Work instructions:
In the copy, include every entry exactly but none of the images.

☆ ☆ ☆ ☆ ☆

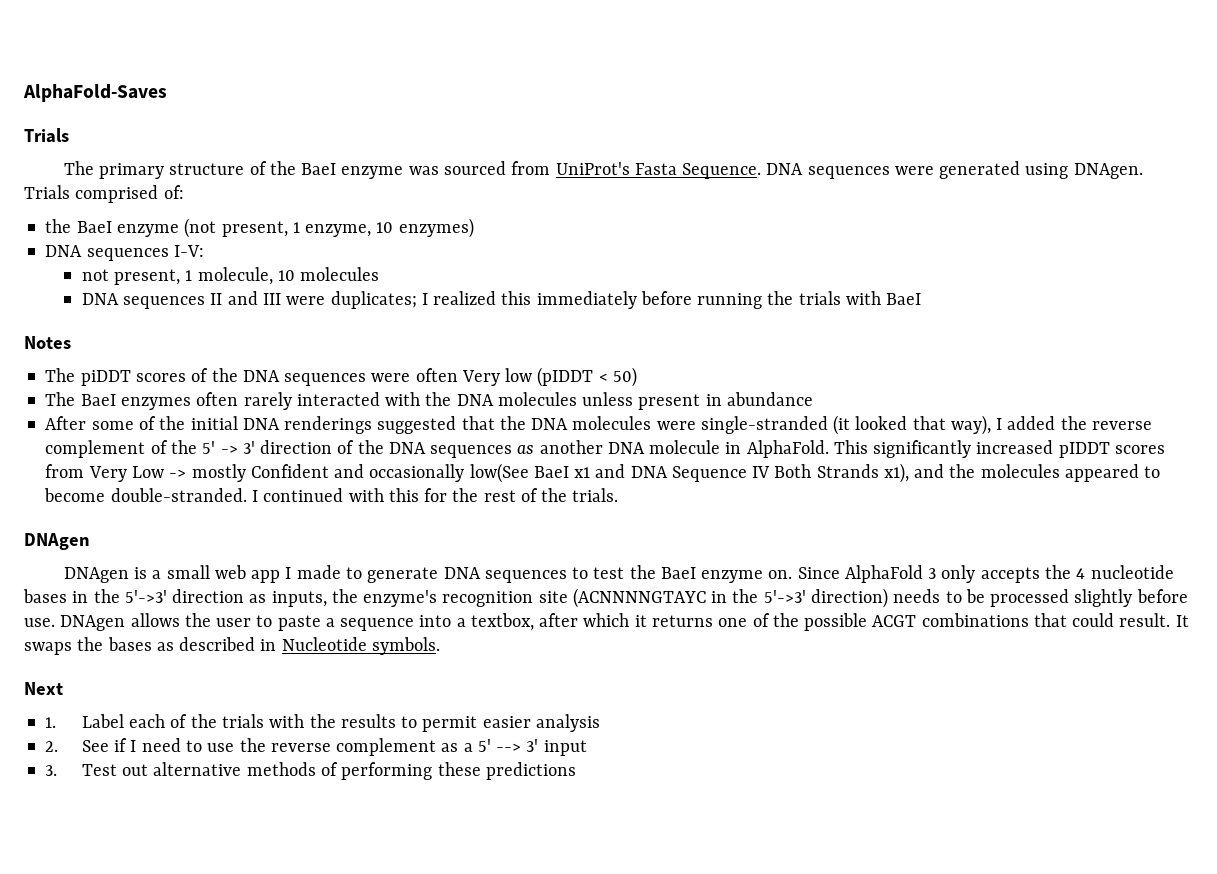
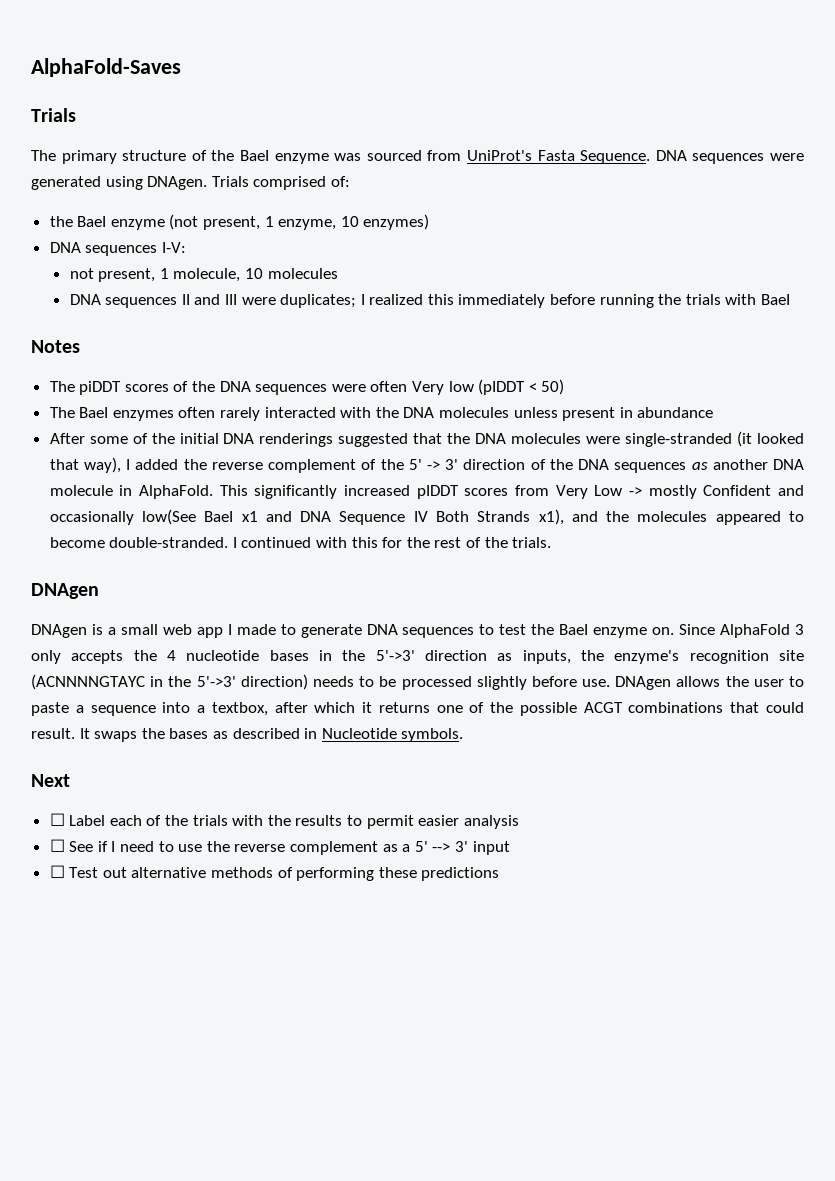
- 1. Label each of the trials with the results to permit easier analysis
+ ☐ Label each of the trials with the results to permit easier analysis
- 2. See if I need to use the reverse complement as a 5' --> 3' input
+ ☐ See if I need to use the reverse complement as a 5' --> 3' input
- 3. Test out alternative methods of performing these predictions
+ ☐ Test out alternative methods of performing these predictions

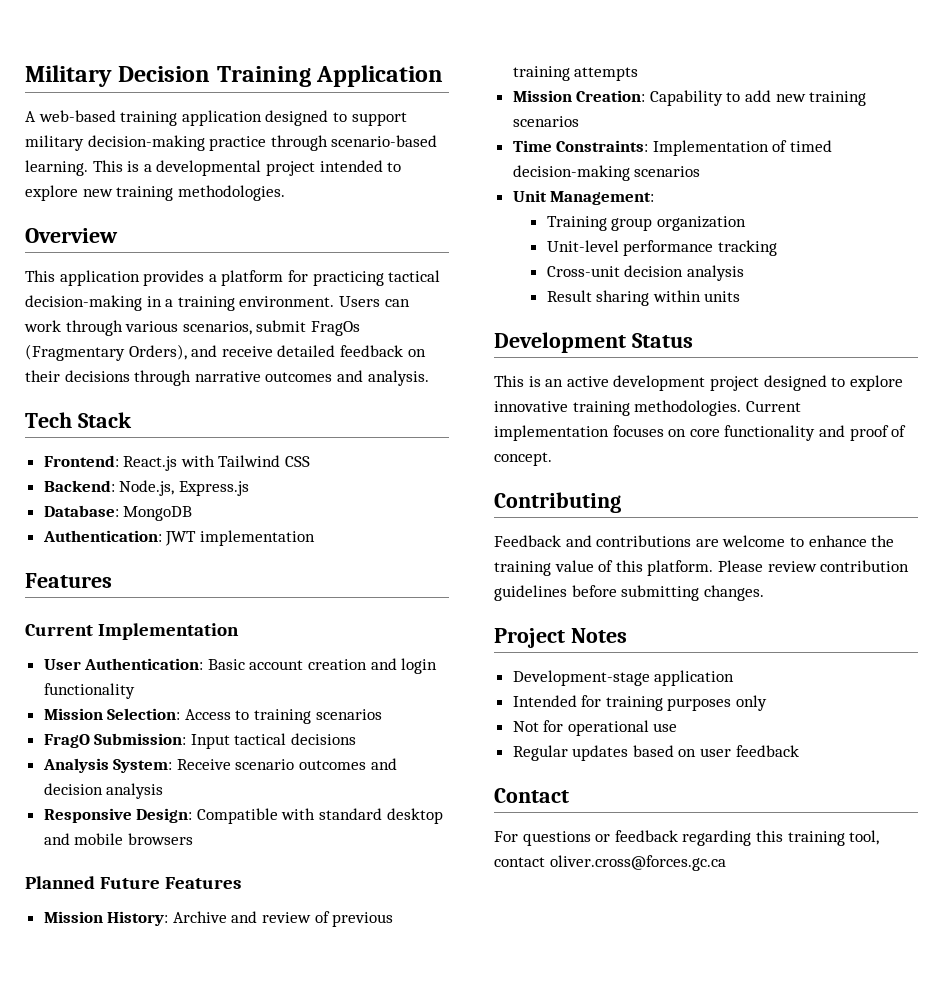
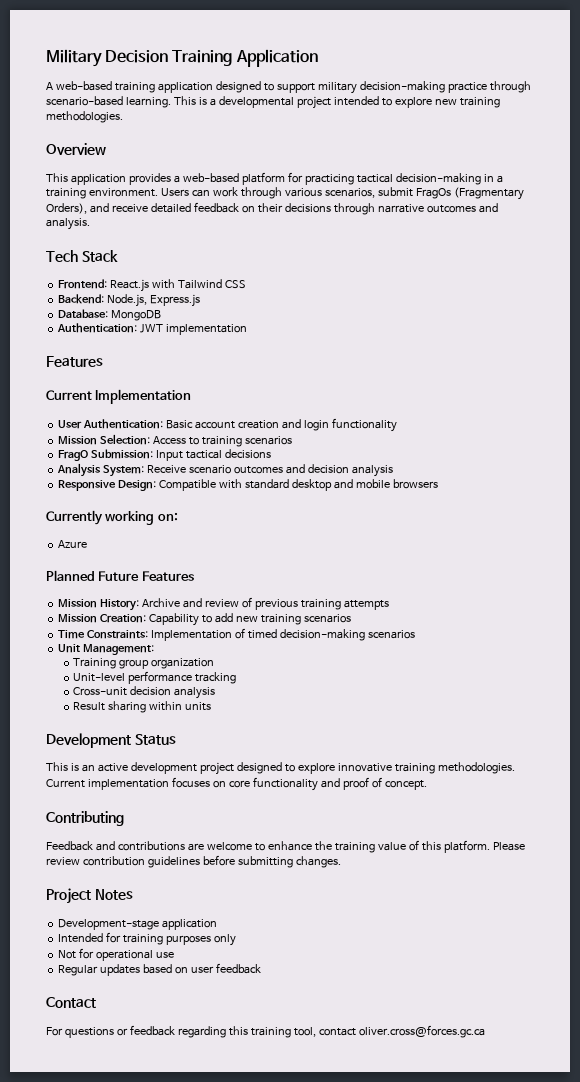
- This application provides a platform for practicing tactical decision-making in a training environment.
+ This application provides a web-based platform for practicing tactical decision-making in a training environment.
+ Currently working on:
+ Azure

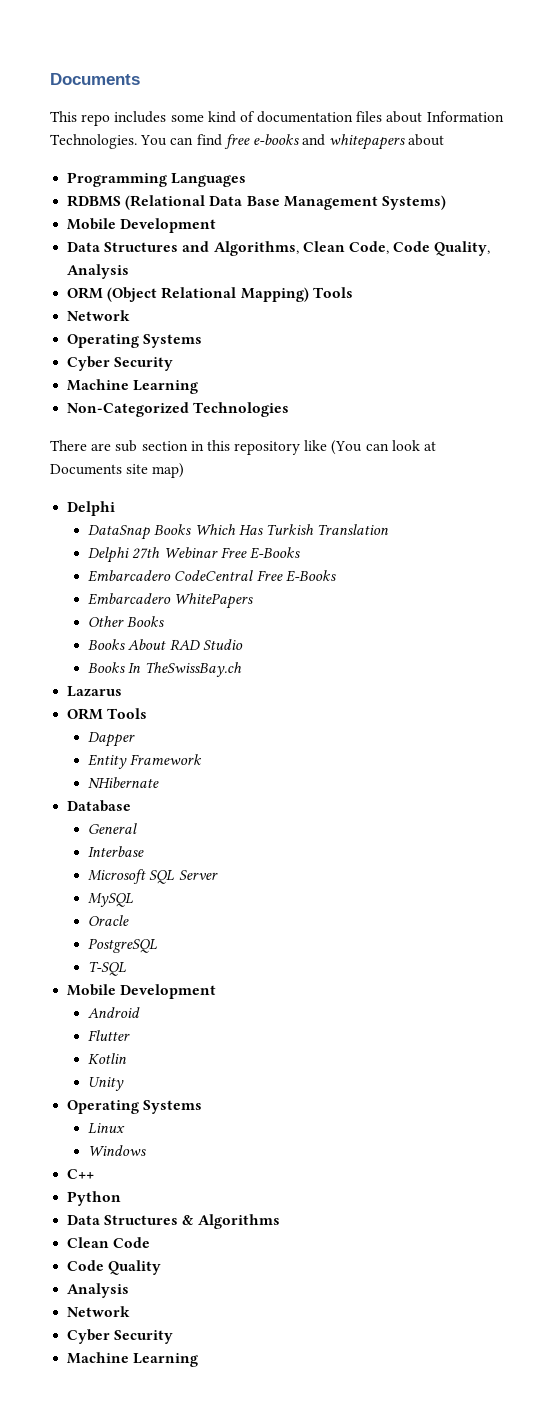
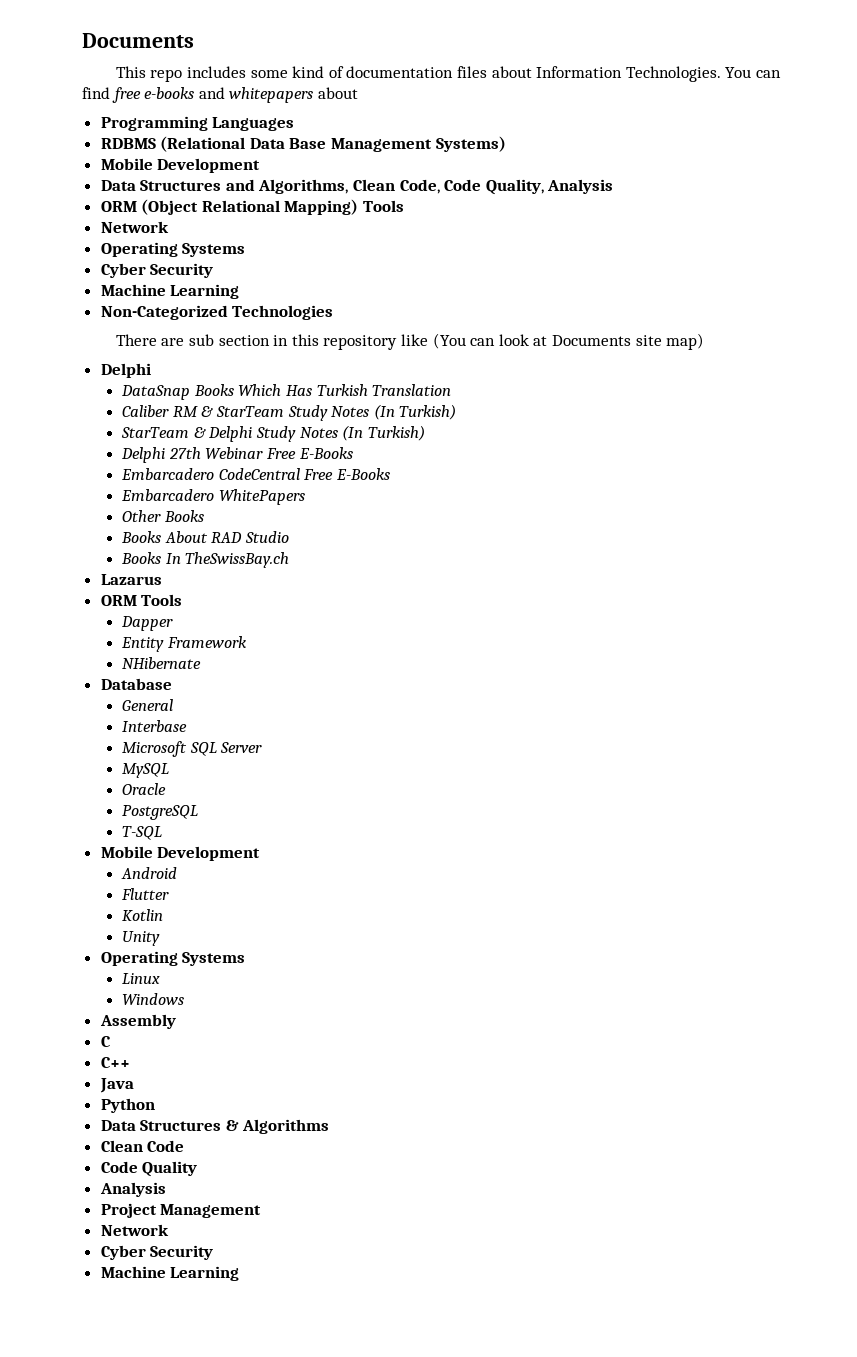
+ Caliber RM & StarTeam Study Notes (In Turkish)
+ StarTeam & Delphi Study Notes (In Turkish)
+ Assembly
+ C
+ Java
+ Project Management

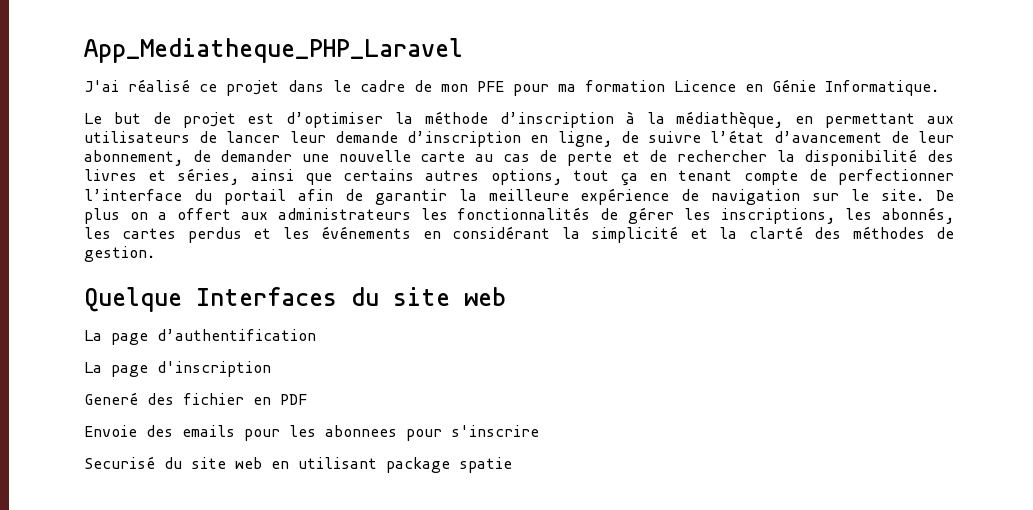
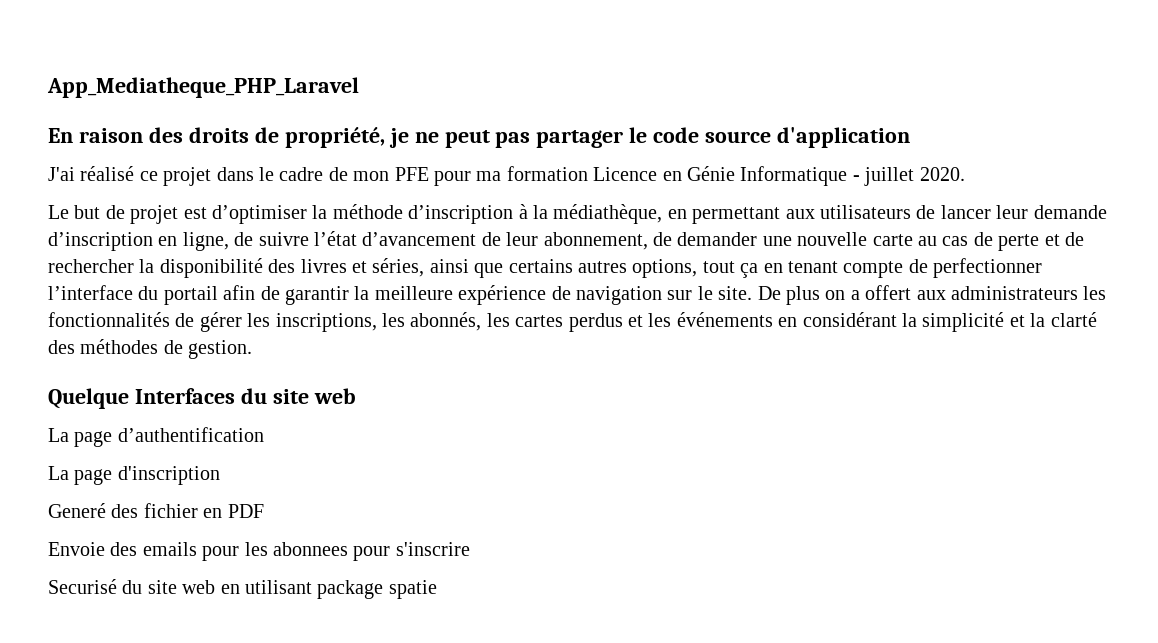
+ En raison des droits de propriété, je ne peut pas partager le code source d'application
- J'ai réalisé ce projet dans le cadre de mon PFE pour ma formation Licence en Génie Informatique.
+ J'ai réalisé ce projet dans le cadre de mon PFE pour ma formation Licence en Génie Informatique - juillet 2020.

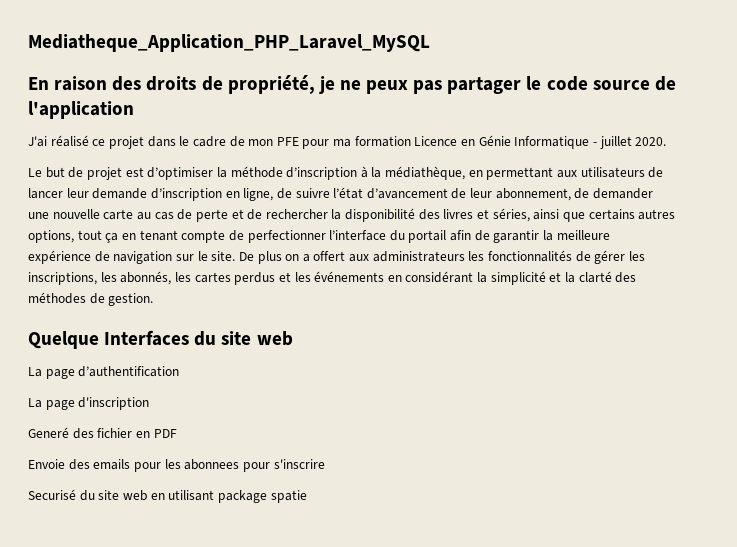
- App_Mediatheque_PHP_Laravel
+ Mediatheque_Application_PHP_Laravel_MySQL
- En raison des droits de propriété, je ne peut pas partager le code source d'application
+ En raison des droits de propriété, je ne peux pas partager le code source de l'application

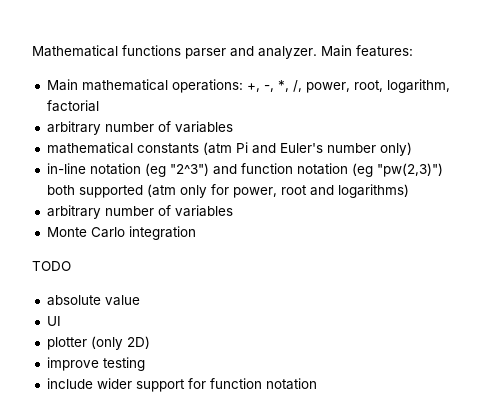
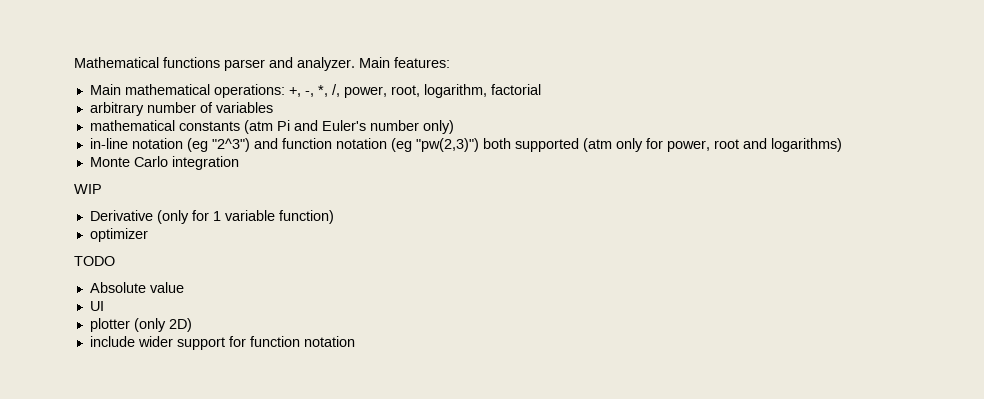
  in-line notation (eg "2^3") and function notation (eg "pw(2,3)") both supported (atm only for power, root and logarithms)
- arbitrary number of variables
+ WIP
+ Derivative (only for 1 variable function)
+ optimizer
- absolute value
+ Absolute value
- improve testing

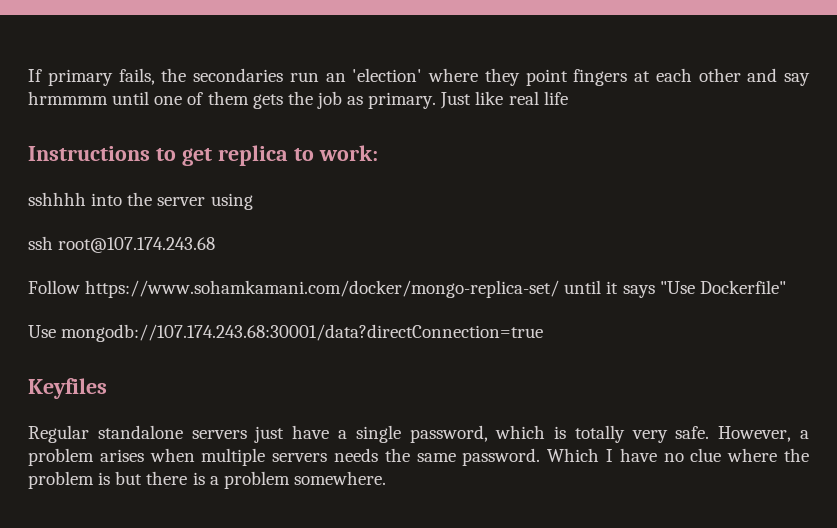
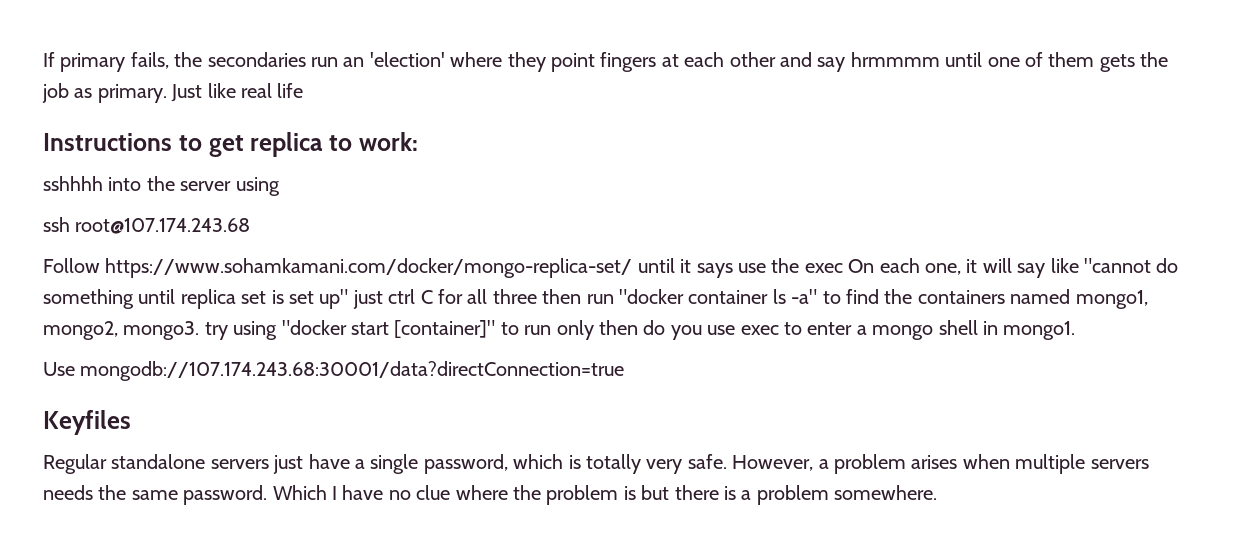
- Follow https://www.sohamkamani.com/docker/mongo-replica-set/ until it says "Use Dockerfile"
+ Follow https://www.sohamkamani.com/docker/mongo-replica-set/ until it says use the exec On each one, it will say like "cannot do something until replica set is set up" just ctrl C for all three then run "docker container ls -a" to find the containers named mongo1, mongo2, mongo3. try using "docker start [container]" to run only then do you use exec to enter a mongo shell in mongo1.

☆ ☆ ☆ ☆ ☆

Task response:
- 1. Label each of the trials with the results to permit easier analysis
+ ☐ Label each of the trials with the results to permit easier analysis
- 2. See if I need to use the reverse complement as a 5' --> 3' input
+ ☐ See if I need to use the reverse complement as a 5' --> 3' input
- 3. Test out alternative methods of performing these predictions
+ ☐ Test out alternative methods of performing these predictions

- This application provides a platform for practicing tactical decision-making in a training environment.
+ This application provides a web-based platform for practicing tactical decision-making in a training environment.
+ Currently working on:
+ Azure

+ Caliber RM & StarTeam Study Notes (In Turkish)
+ StarTeam & Delphi Study Notes (In Turkish)
+ Assembly
+ C
+ Java
+ Project Management

+ En raison des droits de propriété, je ne peut pas partager le code source d'application
- J'ai réalisé ce projet dans le cadre de mon PFE pour ma formation Licence en Génie Informatique.
+ J'ai réalisé ce projet dans le cadre de mon PFE pour ma formation Licence en Génie Informatique - juillet 2020.

- App_Mediatheque_PHP_Laravel
+ Mediatheque_Application_PHP_Laravel_MySQL
- En raison des droits de propriété, je ne peut pas partager le code source d'application
+ En raison des droits de propriété, je ne peux pas partager le code source de l'application

  in-line notation (eg "2^3") and function notation (eg "pw(2,3)") both supported (atm only for power, root and logarithms)
- arbitrary number of variables
+ WIP
+ Derivative (only for 1 variable function)
+ optimizer
- absolute value
+ Absolute value
- improve testing

- Follow https://www.sohamkamani.com/docker/mongo-replica-set/ until it says "Use Dockerfile"
+ Follow https://www.sohamkamani.com/docker/mongo-replica-set/ until it says use the exec On each one, it will say like "cannot do something until replica set is set up" just ctrl C for all three then run "docker container ls -a" to find the containers named mongo1, mongo2, mongo3. try using "docker start [container]" to run only then do you use exec to enter a mongo shell in mongo1.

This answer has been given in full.